# Should I incorporate?



## kork (Jun 9, 2012)

Hey everyone. Sorry, this post got long, but I wanted to provide some details.

I've been employed full-time for the past 10 years and have also been running my own business with yearly growth as a sole proprietor. Each year I learn more and more about taxes as I do all my own returns using TurboTax (Unincorporated business).

My father always told me _"nobody cares more about YOUR MONEY'S best interests than you"_ and with that advice I've always tried to manage my own finances from planning to taxes.

So my situation is this. 


I work full-time with an $80k salary
I own a business (sole proprietorship) with a yearly income of about $130k
My wife is a stay-at-home mom and she is an independent contractor for me at $2k a month. She takes care of the accounting, administration, etc along with other tasks such as software testing, etc. She also has some income as a sub contractor from other companies that she does minor admin work for. She does not currently collect HST but her income is under $30k.
I utilize sub-contractors and they represent about $50k a year ballpark.

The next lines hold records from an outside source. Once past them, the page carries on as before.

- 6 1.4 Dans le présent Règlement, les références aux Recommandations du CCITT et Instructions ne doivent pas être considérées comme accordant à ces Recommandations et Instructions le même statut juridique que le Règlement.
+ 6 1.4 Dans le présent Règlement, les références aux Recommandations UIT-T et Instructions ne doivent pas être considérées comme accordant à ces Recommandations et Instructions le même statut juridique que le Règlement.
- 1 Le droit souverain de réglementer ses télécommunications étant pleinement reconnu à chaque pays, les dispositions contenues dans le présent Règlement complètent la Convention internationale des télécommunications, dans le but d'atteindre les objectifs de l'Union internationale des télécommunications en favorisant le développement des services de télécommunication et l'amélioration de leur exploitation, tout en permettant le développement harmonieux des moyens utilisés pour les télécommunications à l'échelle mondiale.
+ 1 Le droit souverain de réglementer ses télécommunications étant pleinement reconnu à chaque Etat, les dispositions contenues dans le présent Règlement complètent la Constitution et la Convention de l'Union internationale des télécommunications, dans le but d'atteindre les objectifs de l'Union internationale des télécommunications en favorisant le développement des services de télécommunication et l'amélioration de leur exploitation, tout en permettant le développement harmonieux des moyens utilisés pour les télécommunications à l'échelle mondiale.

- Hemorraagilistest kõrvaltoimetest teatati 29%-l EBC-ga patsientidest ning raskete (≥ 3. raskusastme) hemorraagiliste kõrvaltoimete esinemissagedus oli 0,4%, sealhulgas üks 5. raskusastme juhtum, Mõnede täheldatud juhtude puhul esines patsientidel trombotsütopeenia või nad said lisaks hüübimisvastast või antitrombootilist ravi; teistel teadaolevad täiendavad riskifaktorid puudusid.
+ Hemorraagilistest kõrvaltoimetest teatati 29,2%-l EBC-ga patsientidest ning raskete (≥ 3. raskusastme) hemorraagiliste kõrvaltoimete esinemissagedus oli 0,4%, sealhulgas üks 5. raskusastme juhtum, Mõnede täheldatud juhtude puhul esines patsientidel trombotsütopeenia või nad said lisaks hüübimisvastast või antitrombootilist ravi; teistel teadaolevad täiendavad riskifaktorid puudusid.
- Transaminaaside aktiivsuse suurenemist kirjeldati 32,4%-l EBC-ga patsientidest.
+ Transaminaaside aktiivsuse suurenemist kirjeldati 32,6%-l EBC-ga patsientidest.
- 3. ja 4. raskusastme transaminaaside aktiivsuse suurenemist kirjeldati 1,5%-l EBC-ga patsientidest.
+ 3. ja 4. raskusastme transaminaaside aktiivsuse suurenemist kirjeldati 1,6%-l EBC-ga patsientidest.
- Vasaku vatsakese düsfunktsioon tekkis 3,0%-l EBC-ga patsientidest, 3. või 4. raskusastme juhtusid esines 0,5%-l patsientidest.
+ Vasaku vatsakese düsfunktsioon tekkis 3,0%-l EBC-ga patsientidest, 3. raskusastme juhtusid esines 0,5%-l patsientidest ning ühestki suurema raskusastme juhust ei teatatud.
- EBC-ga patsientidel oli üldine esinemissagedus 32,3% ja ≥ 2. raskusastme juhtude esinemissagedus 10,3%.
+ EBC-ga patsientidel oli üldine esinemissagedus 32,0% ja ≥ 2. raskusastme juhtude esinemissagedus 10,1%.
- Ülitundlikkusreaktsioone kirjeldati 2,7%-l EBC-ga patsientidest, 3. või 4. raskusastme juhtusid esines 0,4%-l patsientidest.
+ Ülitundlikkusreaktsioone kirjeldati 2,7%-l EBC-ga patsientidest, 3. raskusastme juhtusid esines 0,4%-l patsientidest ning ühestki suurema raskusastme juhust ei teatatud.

Overall, my "personal income" is around the $130k mark. This year I'm eating up the remainder of my RRSP contributions ($40k) which brings my taxable income down to around $90k or so. So all in all, my wife pays reasonably low taxes with an income less than $30k and I only pay taxes on $10k additional to my business.

But this next year with my RRSP contributions capped out and having already billed 48% more this year over last with my company I'm curious if I would benefit from incorporating my business or some other strategy?

So I see some options.


Should I stay a sole proprietor and hire my wife full-time (this August both kids are full-time in school) at a reasonable salary, say $40k a year?
Should I incorporate my business, have my wife get her own full-time job and pay out dividends with both of us as shareholders? Would that matter? Are dividends taxed differently based on income level?
Should I incorporate and just pay myself a salary or just dividends?
Should I incorporate and just leave a bunch of the earned money in the corporation for a rainy day or later withdrawal?


I'm 34 years old (wife is 41 and kids are 6 and 4) and still plan on having some time until retirement.

I really want to do things the right way. I'm not interested in shady tax sheltering strategies, but if there are options available that allow me to stick some extra savings in my girls RESP's or a family vacation, I'd like to take advantage of that. I've also been doing my own taxes for the last 10 years. Would it make sense to get an accountant involved or should I continue doing what I'm doing and learning a bit more each year? I'm in total control of by business finances and like having that control (aka - thanks Dad!)


----------



## kork (Jun 9, 2012)

Anyone? Would love to have some thoughts?


----------



## MoneyGal (Apr 24, 2009)

Kork. I've been trying to get to your post. IMO you are right on the cusp of having incorporation be a reasonable proposition. HOWEVER: there are some relatively big decisions you need to make. 

You need professional advice; a message board format is not going to cut it. Specifically: you should start looking at the implications of salary vs. dividend in terms of CPP contributions and CPP income in retirement, and you should start to think about whether the main purpose of the corp is to build wealth over time or to income split in the present (because these two strategies will lead to differing amounts in the corp when you want to wind it down/sell/start drawing income - and you don't want to have your options in the future constrained by some decisions you made unawares in the present). 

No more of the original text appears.